⟨
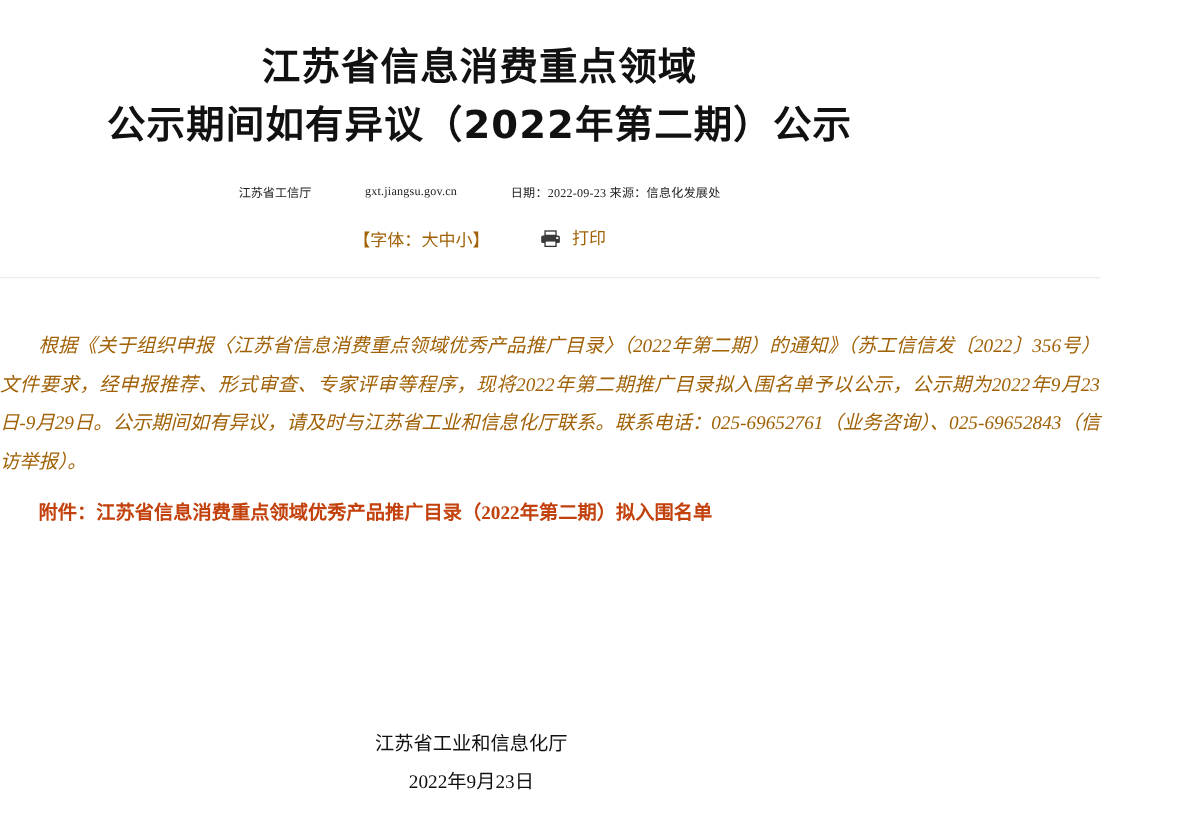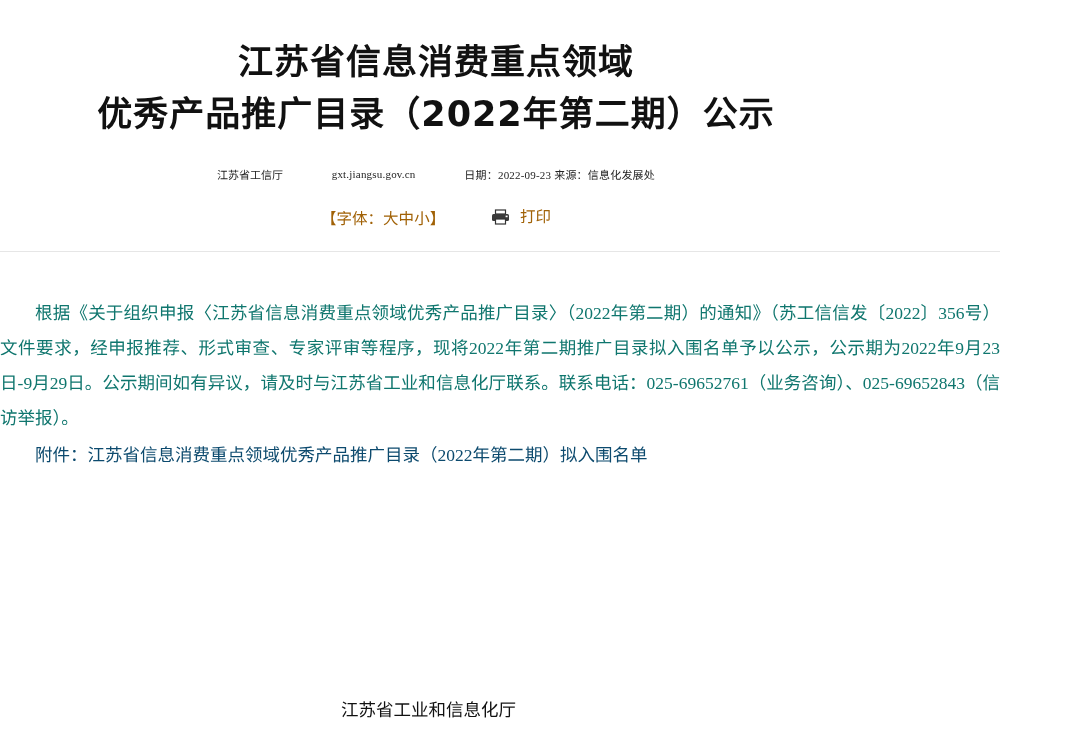--- a/index.html
+++ b/index.html
@@ -123,7 +123,7 @@
 
   <div class="title-block">
     <div class="title-line">江苏省信息消费重点领域</div>
-    <div class="title-line">优秀产品推广目录（2022年第二期）公示</div>
+    <div class="title-line">公示期间如有异议（2022年第二期）公示</div>
   </div>
 
   <div class="meta-row">

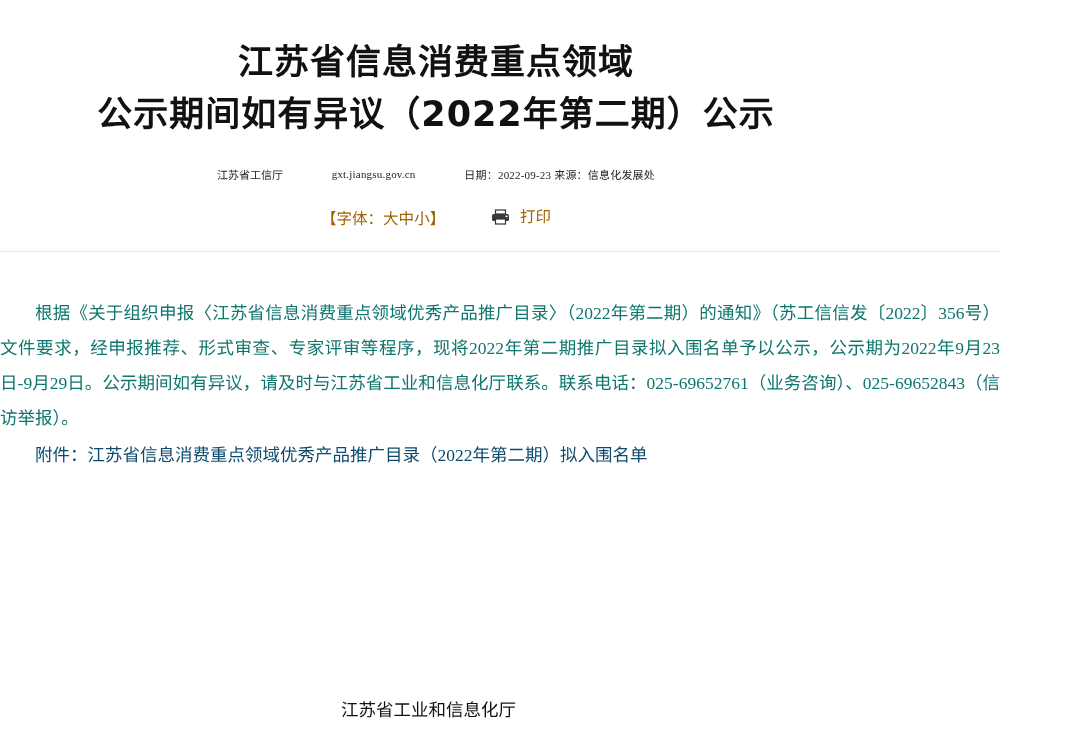--- a/index.html
+++ b/index.html
@@ -95,8 +95,9 @@
     text-align: justify;
     text-justify: inter-ideograph;
     text-indent: 2em;
-    color: #0f766e;
-    margin: 0 0 2px 0;
+    color: #a16207;
+    margin: 0 0 12px 0;
+    font-style: italic;
   }
   .attachment {
     font-size: 17.5px;

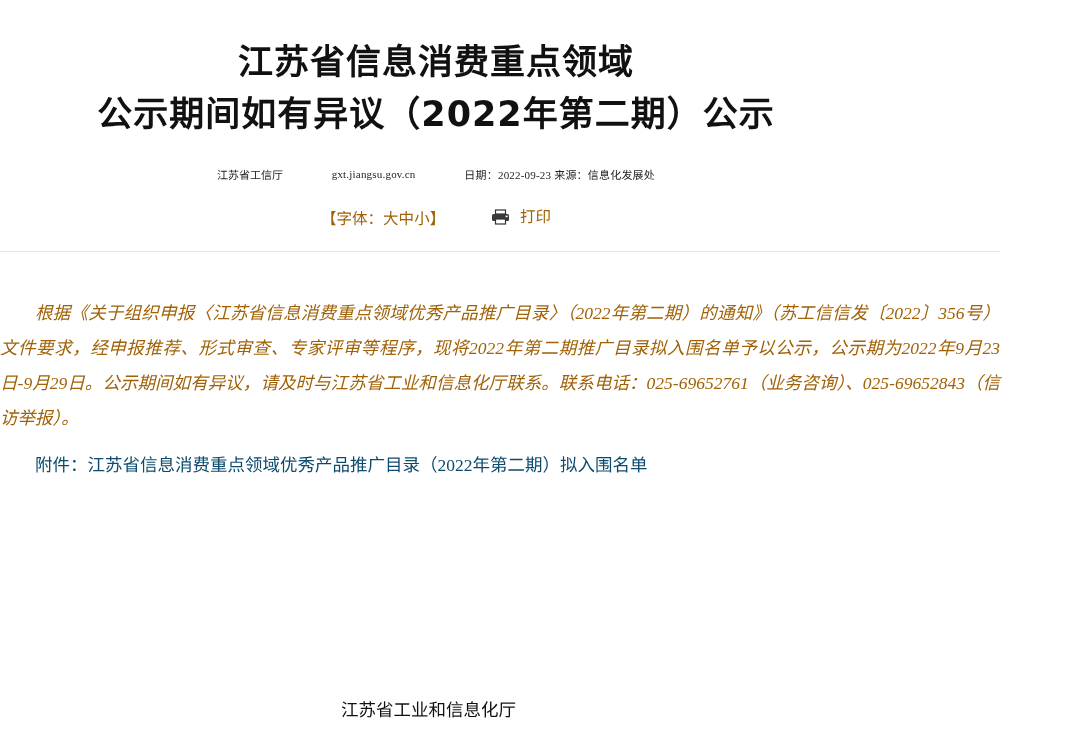--- a/index.html
+++ b/index.html
@@ -103,8 +103,9 @@
     font-size: 17.5px;
     line-height: 35px;
     text-indent: 2em;
-    color: #0c4a6e;
+    color: #c2410c;
     margin: 0;
+    font-weight: bold;
   }
   .signature {
     position: absolute;

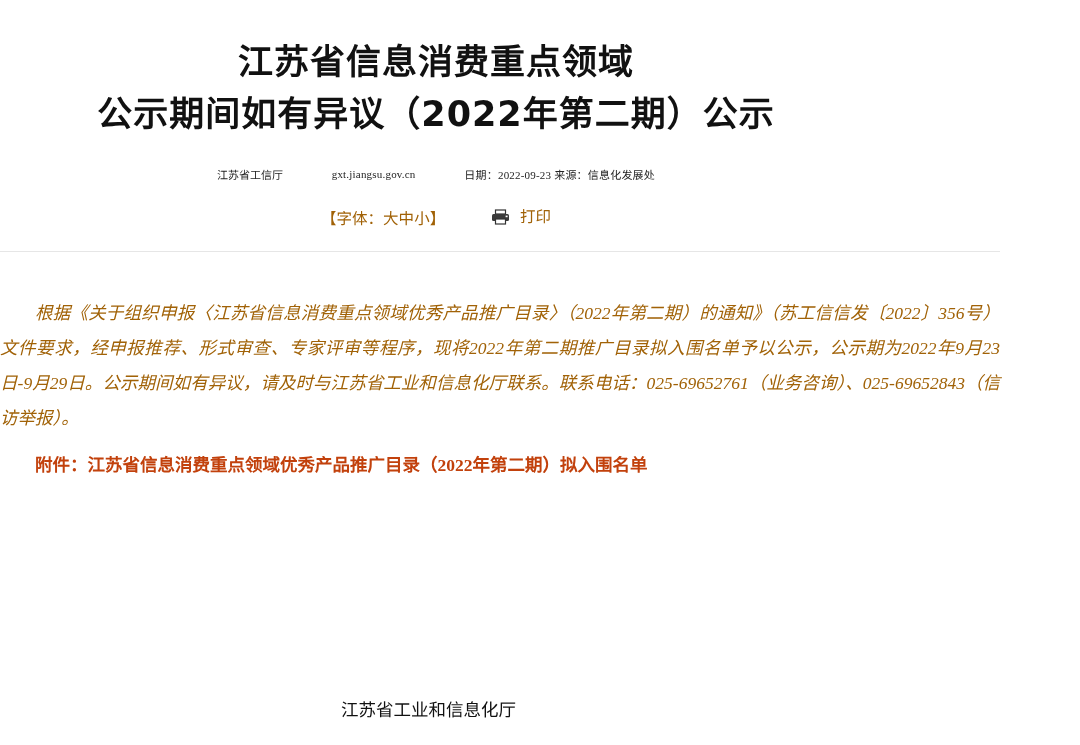--- a/index.html
+++ b/index.html
@@ -158,6 +158,7 @@
 
   <div class="signature">
     <div>江苏省工业和信息化厅</div>
+    <div>2022年9月23日</div>
   </div>
 
 </div>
⟩
● Requirement
Scan the entries for the word "font". Report each line that has it.

● Solution to the problem
+    font-style: italic;
     font-size: 17.5px;
     font-size: 17.5px;
+    font-weight: bold;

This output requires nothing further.